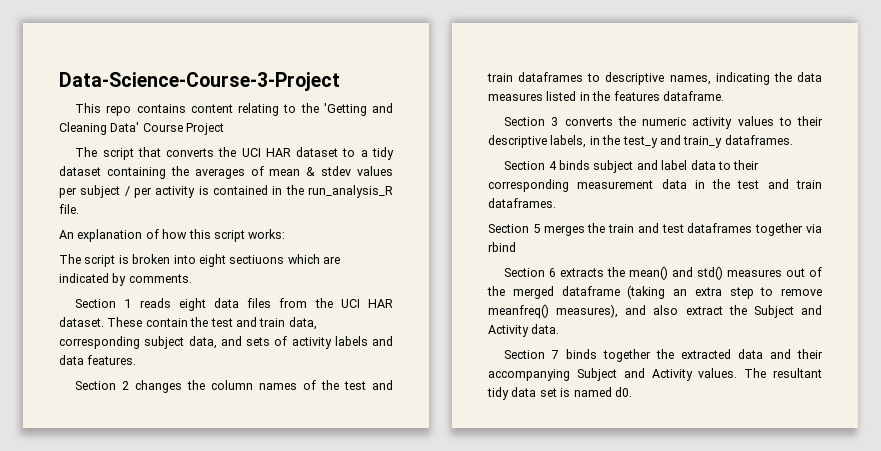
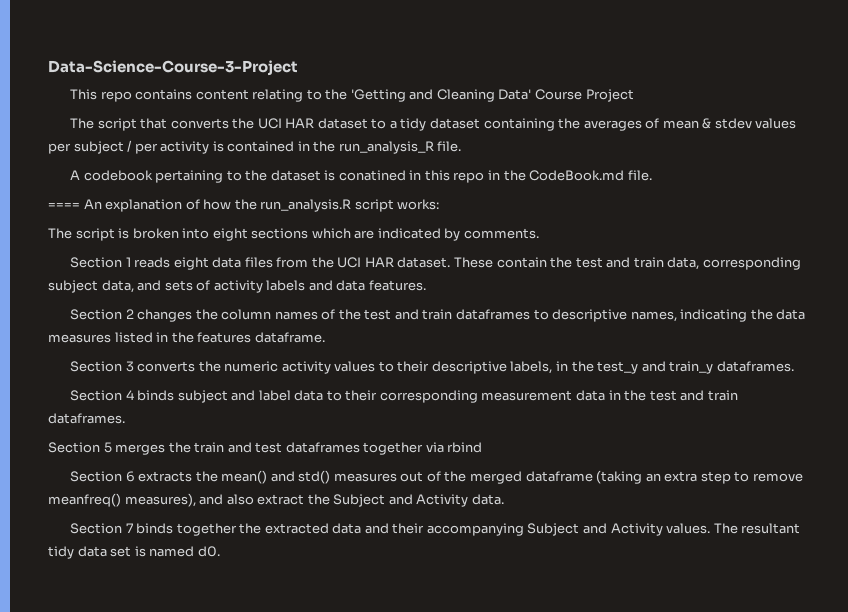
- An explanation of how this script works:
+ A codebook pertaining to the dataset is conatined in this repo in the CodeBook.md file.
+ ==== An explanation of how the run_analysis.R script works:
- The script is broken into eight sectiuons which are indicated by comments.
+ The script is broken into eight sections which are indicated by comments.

______

## Exercise instructions
Copy every line above in which the string "broken" shows up.

## Result for this task
- The script is broken into eight sectiuons which are indicated by comments.
+ The script is broken into eight sections which are indicated by comments.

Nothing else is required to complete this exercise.